Importance An enduring challenge in the care of patients with head and neck cancer is identifying disease earlier. Appropriately designed screening campaigns are one proposed strategy.
Objective To determine whether a hospital-based or a community-based head and neck cancer (HNC) screening strategy is more effective in identifying high-risk individuals, signs and symptoms, and findings consistent with head and neck neoplasia.
Design, Setting, and Participants In this retrospective cohort analysis, data from HNC screening efforts held at a tertiary care medical center and at a local motorsports event were compared. Participants completed a questionnaire, and a focused physical examination was performed.
Main Outcomes and Measures Identification rates of high-risk individuals, signs and symptoms, and findings consistent with head and neck neoplasia.
Results The hospital-based and community-based efforts yielded 210 and 1380 individuals screened, respectively. The community-based screening events attracted a significantly greater proportion of participants with risk factors of HNC including male sex (P < .001), current tobacco use (P < .001), lifetime history of tobacco use (P = .03), smokeless tobacco use (P = .003), and current alcohol use (P = .04).
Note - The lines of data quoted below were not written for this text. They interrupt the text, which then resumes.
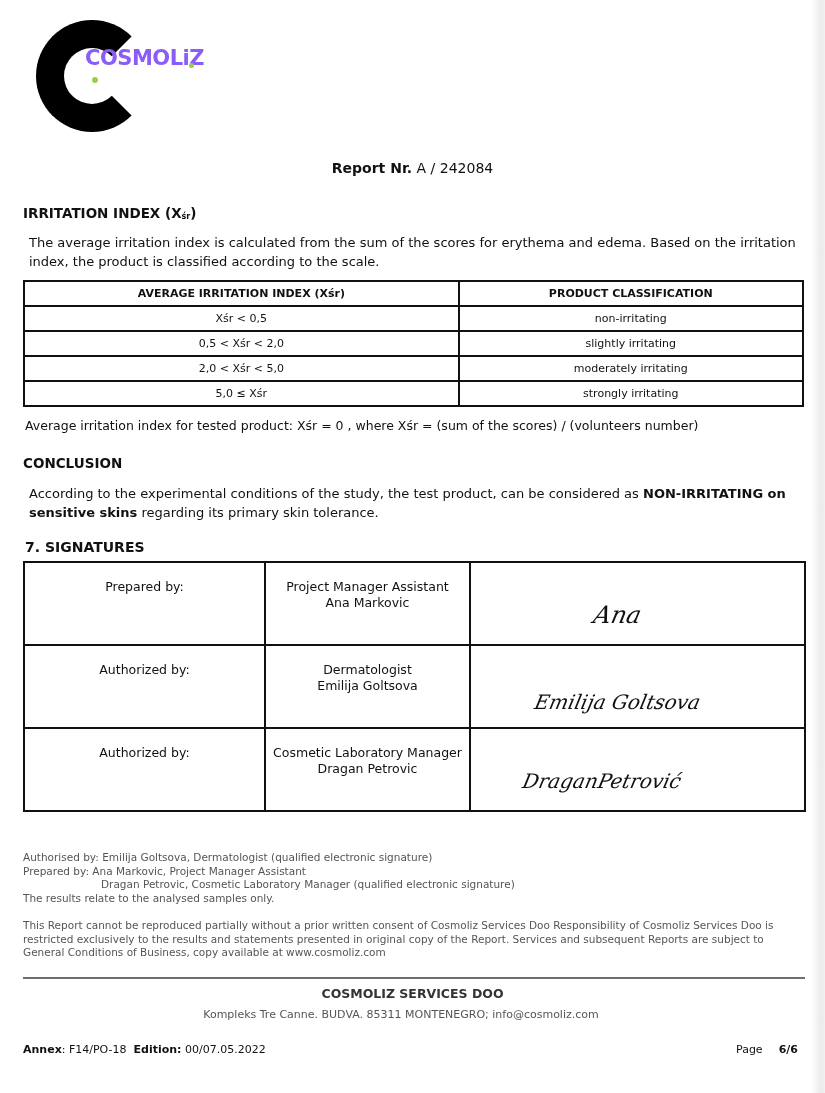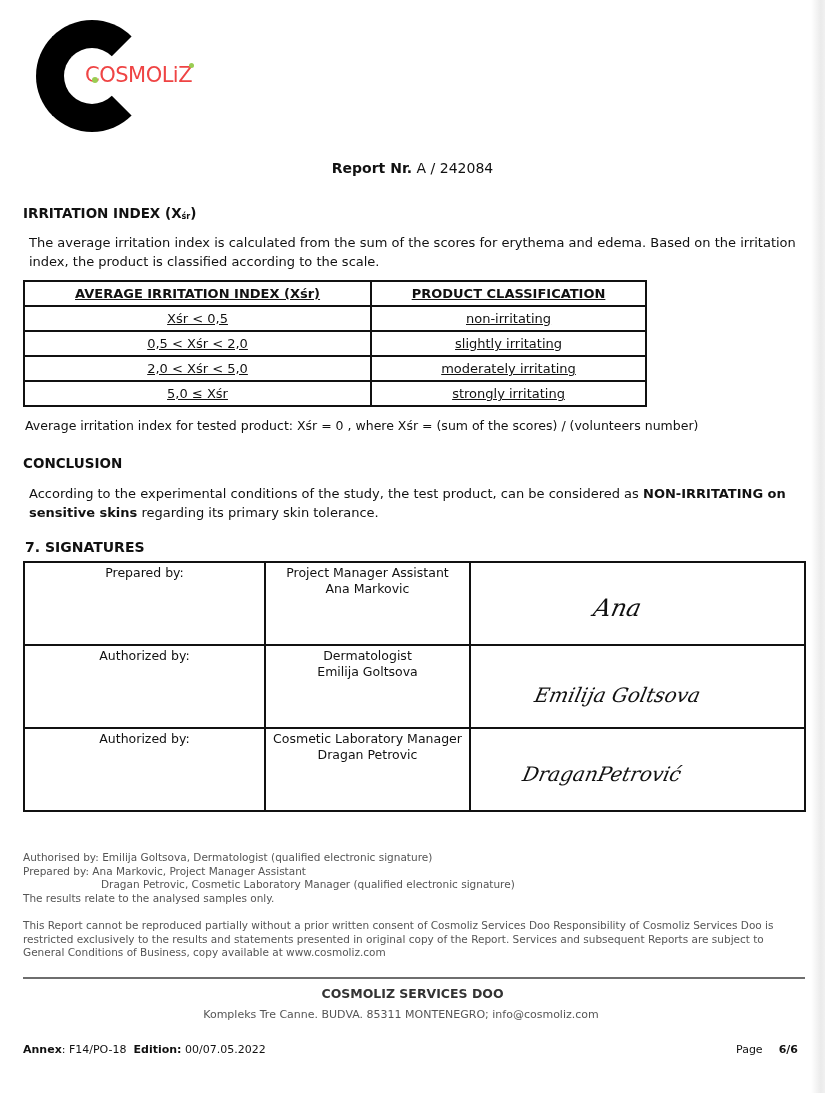"COSMOLiZ" .logo-text { color: #ef4444 -> #8b5cf6; font-weight: normal -> bold; top: 43px -> 26px }
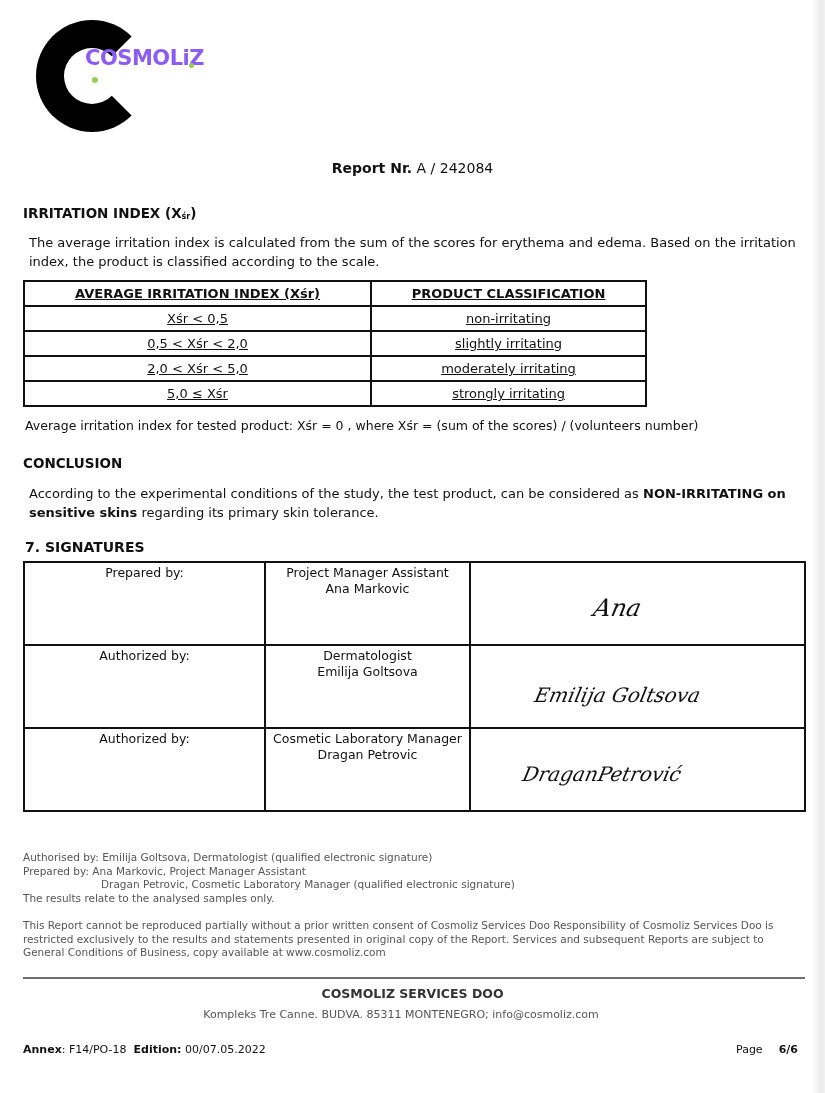"AVERAGE IRRITATION INDEX (Xśr)" table.scale { font-size: 13px -> 11px; text-decoration: underline -> none; width: 624px -> 781px }
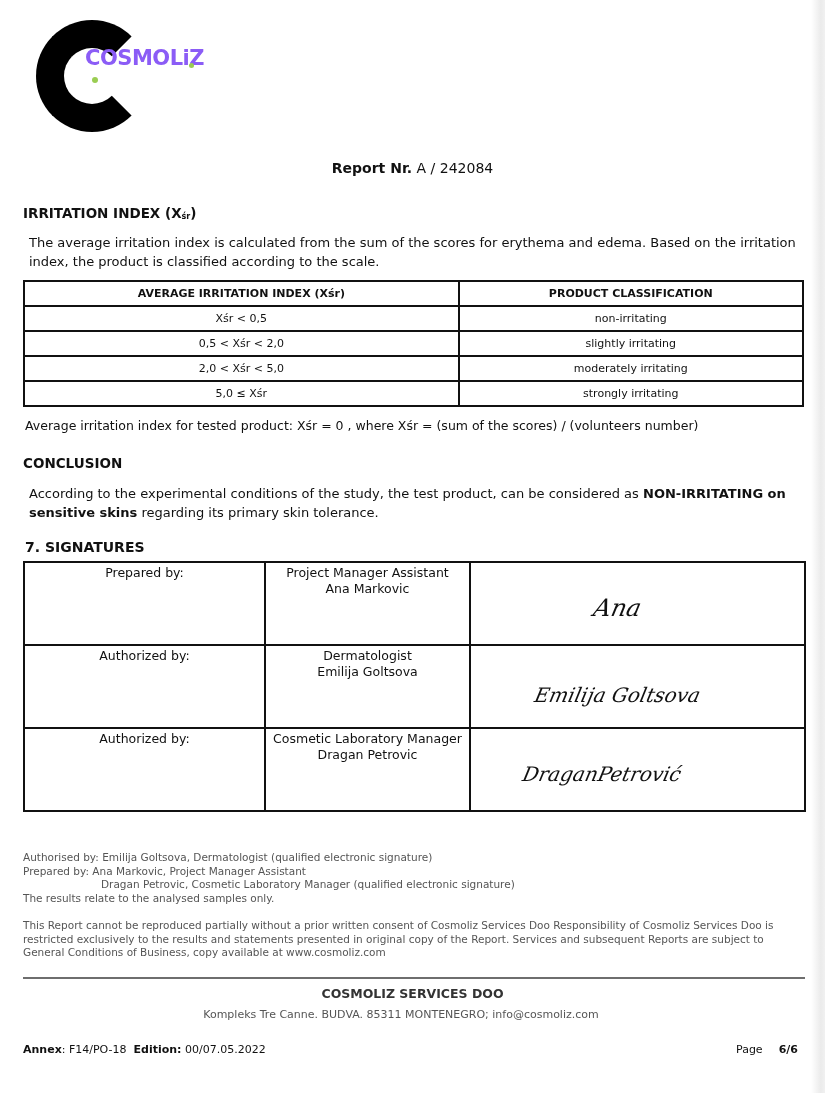"Prepared by:" table.sig td { padding-top: 2px -> 16px }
The hospital-based screening events, however, attracted a statistically greater proportion of people reporting prior head and neck or otolaryngologic treatment (P < .001), history of cancer outside the head and neck (P < .001), and a greater median number of symptoms (P < .001) and examination findings (P < .001).
Conclusions and Relevance These data suggest that the 2 screening models attract 2 fundamentally different types of participants, and those in both groups may benefit from screening, albeit for different reasons: one has a higher rate of risk factors, and early-stage HNC might be discovered while it is more readily treatable; the other has a higher rate of concerning signs, symptoms, and findings, and screening might be used to diagnose or rule out HNC.